## WHAT THE TASK ASKS
Among the following entries, say how many lines contain the word "caret"; the answer is a number and nothing else.

[Front-end code change data]
════════

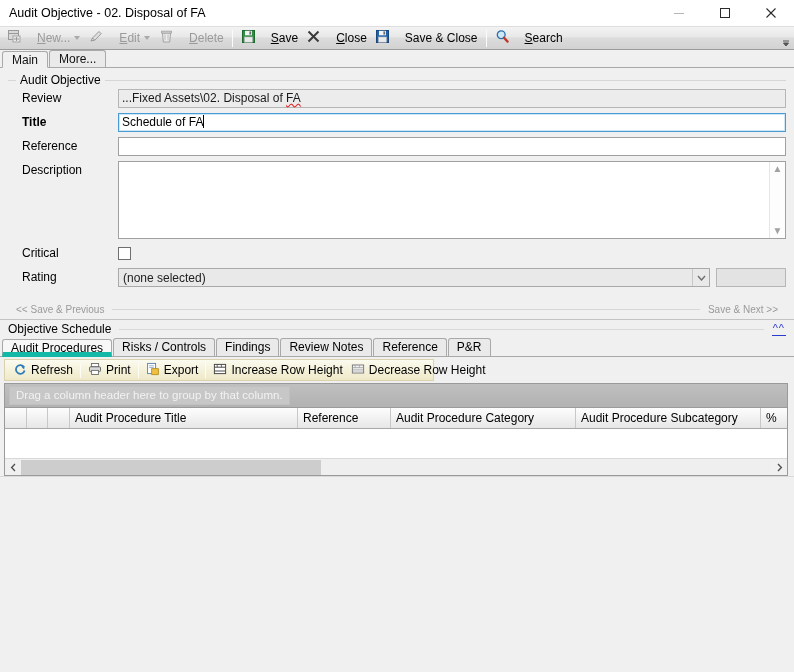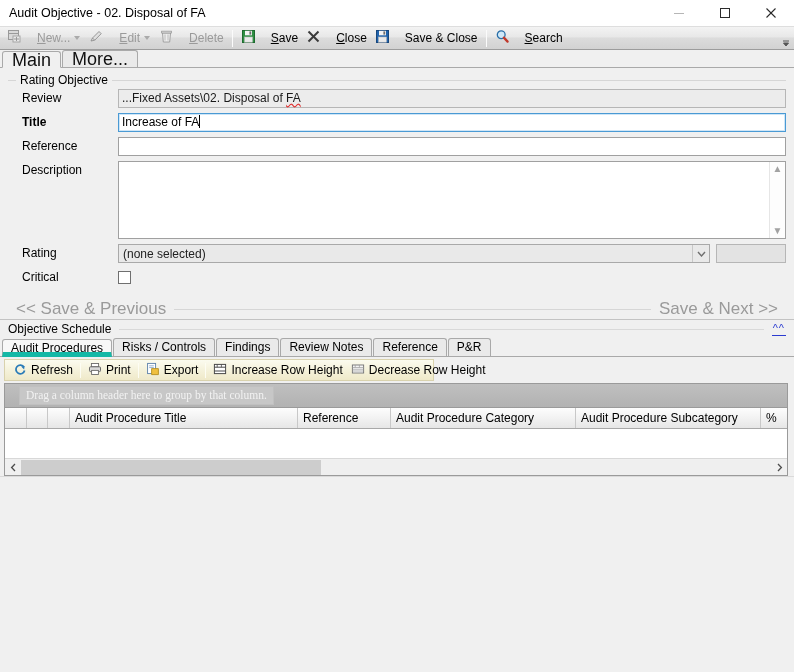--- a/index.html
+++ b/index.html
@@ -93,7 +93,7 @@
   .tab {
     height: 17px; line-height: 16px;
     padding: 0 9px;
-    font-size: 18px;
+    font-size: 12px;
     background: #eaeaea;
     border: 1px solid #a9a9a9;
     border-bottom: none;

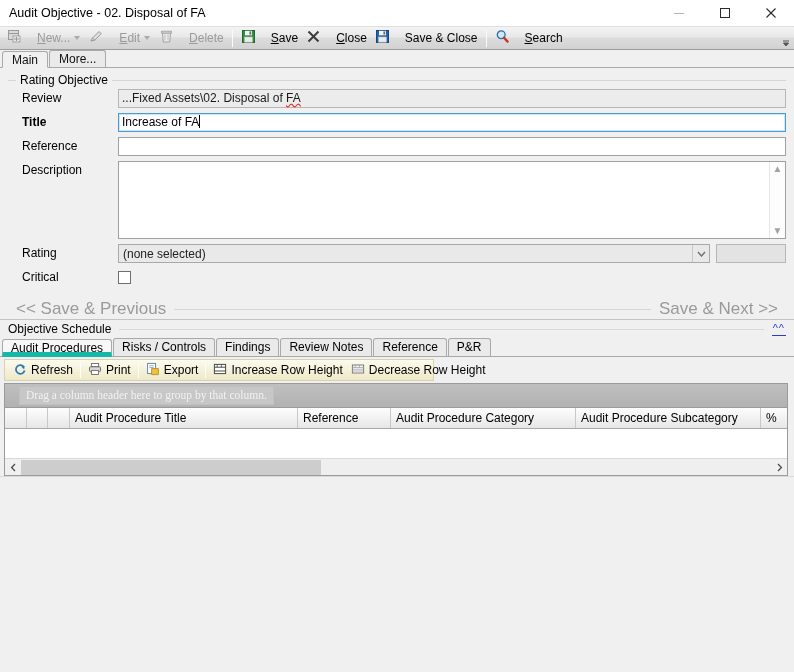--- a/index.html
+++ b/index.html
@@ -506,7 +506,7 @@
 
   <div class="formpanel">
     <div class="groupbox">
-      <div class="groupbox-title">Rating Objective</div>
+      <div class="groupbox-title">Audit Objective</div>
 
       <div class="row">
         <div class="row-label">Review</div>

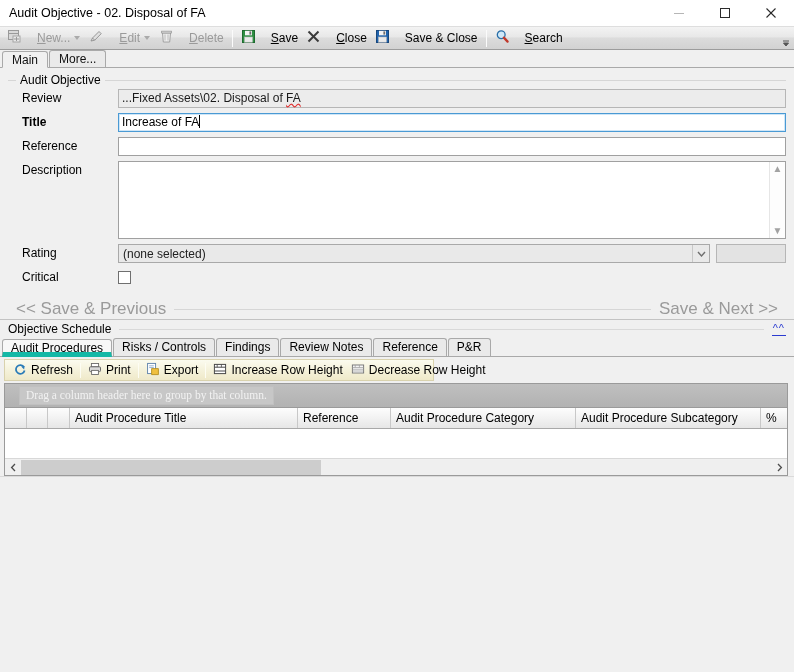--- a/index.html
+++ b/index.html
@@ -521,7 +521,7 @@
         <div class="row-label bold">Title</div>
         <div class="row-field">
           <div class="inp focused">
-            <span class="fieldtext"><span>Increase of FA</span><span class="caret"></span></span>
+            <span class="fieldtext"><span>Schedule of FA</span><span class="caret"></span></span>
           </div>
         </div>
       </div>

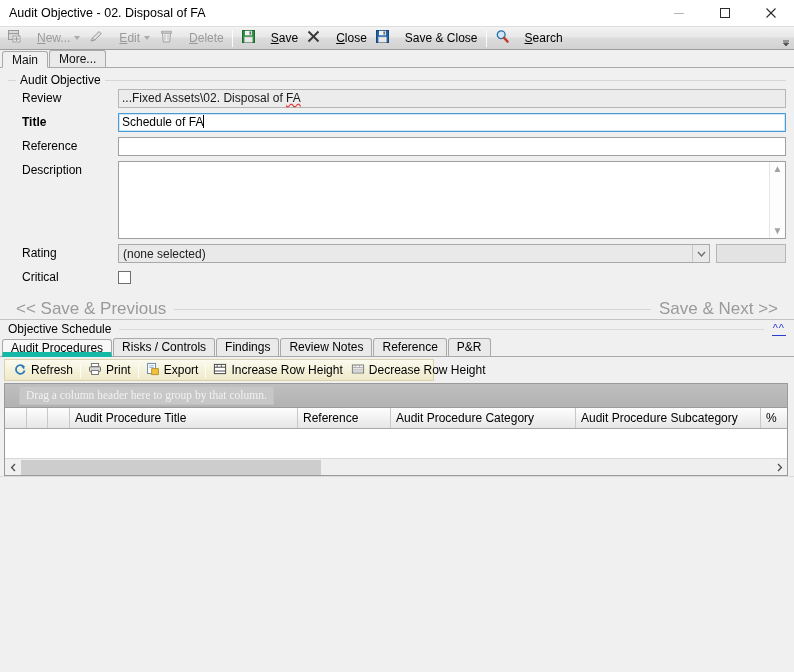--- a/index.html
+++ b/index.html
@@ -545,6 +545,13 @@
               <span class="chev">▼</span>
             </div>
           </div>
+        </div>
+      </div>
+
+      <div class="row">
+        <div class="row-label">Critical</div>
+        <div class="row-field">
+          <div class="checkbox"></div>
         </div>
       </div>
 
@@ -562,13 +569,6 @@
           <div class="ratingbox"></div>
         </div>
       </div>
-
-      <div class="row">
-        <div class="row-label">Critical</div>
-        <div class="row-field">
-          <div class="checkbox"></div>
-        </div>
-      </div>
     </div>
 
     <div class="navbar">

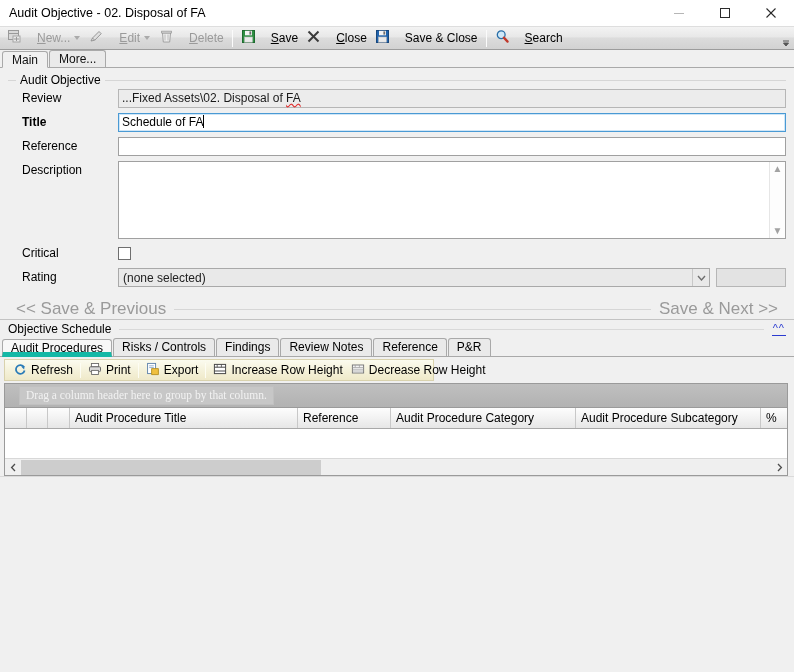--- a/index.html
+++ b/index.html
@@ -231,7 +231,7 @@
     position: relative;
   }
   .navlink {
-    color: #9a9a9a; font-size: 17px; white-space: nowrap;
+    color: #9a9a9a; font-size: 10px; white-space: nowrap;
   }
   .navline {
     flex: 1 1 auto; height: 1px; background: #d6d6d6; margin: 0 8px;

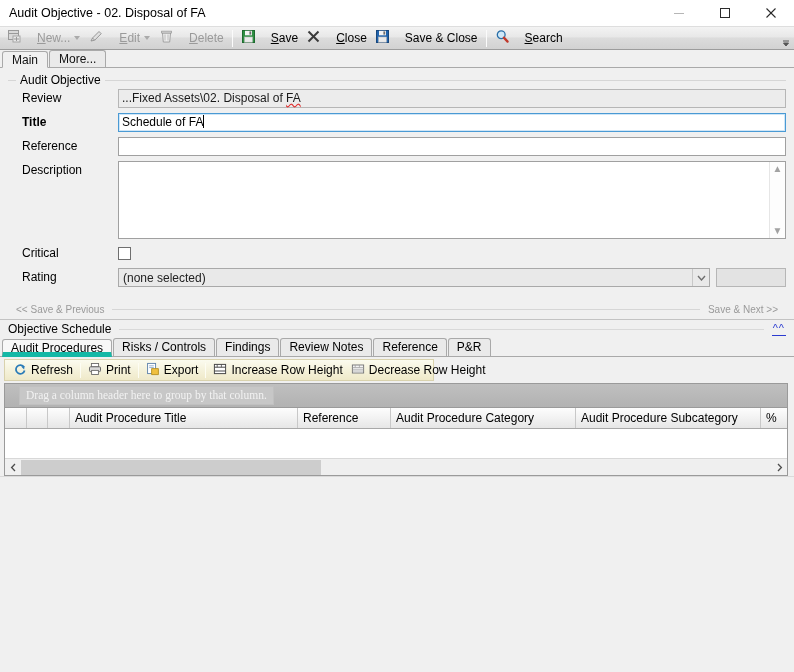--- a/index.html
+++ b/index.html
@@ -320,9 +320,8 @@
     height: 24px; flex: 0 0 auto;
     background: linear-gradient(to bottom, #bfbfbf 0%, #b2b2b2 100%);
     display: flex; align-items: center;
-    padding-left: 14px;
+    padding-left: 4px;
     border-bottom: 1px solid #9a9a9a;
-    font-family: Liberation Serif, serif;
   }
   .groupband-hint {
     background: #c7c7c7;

════════

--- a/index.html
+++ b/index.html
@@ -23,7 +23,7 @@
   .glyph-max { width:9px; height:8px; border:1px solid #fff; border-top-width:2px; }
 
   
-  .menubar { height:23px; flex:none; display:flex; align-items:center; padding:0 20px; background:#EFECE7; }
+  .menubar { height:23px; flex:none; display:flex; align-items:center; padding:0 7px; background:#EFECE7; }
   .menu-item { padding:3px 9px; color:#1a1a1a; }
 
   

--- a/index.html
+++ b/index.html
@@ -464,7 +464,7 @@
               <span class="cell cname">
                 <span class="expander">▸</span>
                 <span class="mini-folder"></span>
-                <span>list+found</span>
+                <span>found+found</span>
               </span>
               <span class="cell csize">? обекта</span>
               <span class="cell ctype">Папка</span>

════════

## TASK SOLUTION
2